Il fallait comprendre quelque chose à propos du Chevalier Rhyac : ce n'était pas quelqu'un qui se laissait intimider facilement. Issu de l'ancienne noblesse de Tornquist, une famille avec un imposant héritage guerrier, il s'était orienté vers une carrière militaire et avait fait en sorte d'être entraîné comme un simple soldat, à la dure. Ce qui lui avait amené beaucoup de souffrance mais beaucoup de ce savoir que n'ont pas les politiciens de salon, même les plus affûtés. Ce savoir du réel, comme il l'appelait, qui reposait sur des observations élémentaires des lois naturelles. Les politiciens en robe, avec leurs bijoux, leurs titres et leurs gardes du corps, ne savaient pas qu'il ne fallait pas contrarier plus costaud que soi. Ils ne pouvaient pas savoir, protégés comme ils l'étaient, personne ne leur avait jamais appris. Mais Rhyac savait. Il savait aussi comment contourner les artifices de la civilisation qui protègent les élites. Pour leur rappeler leur place dans le règne animal. Il était suffisamment malin pour tout ça, et pour avoir su exploiter le statut lié à sa naissance, son affinité pour les choses de la guerre et son esprit affûté.

Après son entraînement, il avait servi quelques années dans l'armée, qui était réduite à peau de chagrin car elle n'avait plus aucune utilité en ces temps de paix. Il s'était donc ensuite tourné vers le renseignement, la sécurité intérieure et extérieure, tout en travaillant à son ascension politique. Il avait réussi à épouser la puissante Chevalière Caly et ils avaient pendant un temps formé une équipe redoutable, ses connexions à elle complétant avantageusement celles de Rhyac. Leur mariage avait été politique et ils ne s'étaient jamais aimés, trouvant leur plaisir et leur bonheur hors de leur chambre conjugale, mais ils étaient très efficaces ensemble dans les premiers temps. Leur union avait été une excellente idée. Jusqu'à ce qu'ils réalisent que leurs valeurs et objectifs pour la cité étaient totalement différents. La confiance mourut rapidement à partir de là. Ce fut Rhyac qui attaqua le premier en organisant cet accident de cheval qui coûta la vie à son épouse.
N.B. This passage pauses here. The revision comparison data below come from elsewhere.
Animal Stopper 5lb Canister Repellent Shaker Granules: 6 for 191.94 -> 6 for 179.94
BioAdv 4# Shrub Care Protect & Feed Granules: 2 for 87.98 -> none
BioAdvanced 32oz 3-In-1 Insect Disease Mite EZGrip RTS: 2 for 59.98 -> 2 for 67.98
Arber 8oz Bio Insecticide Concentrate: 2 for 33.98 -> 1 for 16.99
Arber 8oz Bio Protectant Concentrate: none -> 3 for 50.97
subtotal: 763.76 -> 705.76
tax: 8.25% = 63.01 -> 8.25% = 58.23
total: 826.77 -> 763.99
Il ne perdit pas de temps et prit le pouvoir, soutenu par ses nombreux appuis politiques, militaires et stratégiques. Il lança immédiatement des réformes pour réparer les dégâts que les décisions de sa femme avait faits à Tornquist et ses habitants. Peu de temps après, le combat s'engagea avec Tarim qui contestait sa prise de pouvoir. Elle était redoutable et avait des soutiens importants, à Tornquist mais aussi en dehors. Les choses s'étaient enchaînées, et le voilà à Lochkov, caché sous un lit comme un enfant à qui on avait raconté une histoire de fantôme.
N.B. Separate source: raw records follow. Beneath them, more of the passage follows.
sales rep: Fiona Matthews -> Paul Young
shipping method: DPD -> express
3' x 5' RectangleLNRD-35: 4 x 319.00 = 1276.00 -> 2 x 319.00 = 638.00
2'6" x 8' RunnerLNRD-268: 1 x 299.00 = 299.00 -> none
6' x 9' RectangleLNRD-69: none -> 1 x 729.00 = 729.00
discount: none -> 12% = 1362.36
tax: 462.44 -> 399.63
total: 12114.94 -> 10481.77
Le Chevalier avait déjà vu des fantômes dans sa vie. Ça n'avait pas été une partie de plaisir, mais il n'avait pas été impressionné. En vrai, les fantômes ce n'était rien à côté de ce dieu du désert.
Au début des affrontements, Rhyac était sorti dans la rue, avec celui de ses gardes qui avait l'air le plus affûté. Il ne cherchait pas particulièrement à en découdre, mais il devait voir avec ses propres yeux ce qui se passait, à qui Lochkov avait affaire, car il savait que ce qui se passait ici risquait fort de se passer à Tornquist à moyen terme. Il avait besoin de sentir ce qu'Aravalli avait dans le ventre au moment de la réalité des combats. Comment était organisée et dirigée l'armée, de quel bois étaient faits les soldats, quel était le niveau tactique des officiers. La gestion de la communication, la logistique, la réaction en cas d'imprévus, le comportement vis-à-vis des civils. Le Chevalier n'avait pas trop peur pour sa propre sécurité. Il avait suffisamment d'expérience en combat urbain pour savoir identifier les limites du danger et disparaître si besoin. Et au pire, s'il devait faire quelques échanges avec un combattant ennemi, il avait confiance en ses compétences. Il s'était très bien remis des mauvais traitements reçus lorsqu'il était prisonnier chez ses ennemis.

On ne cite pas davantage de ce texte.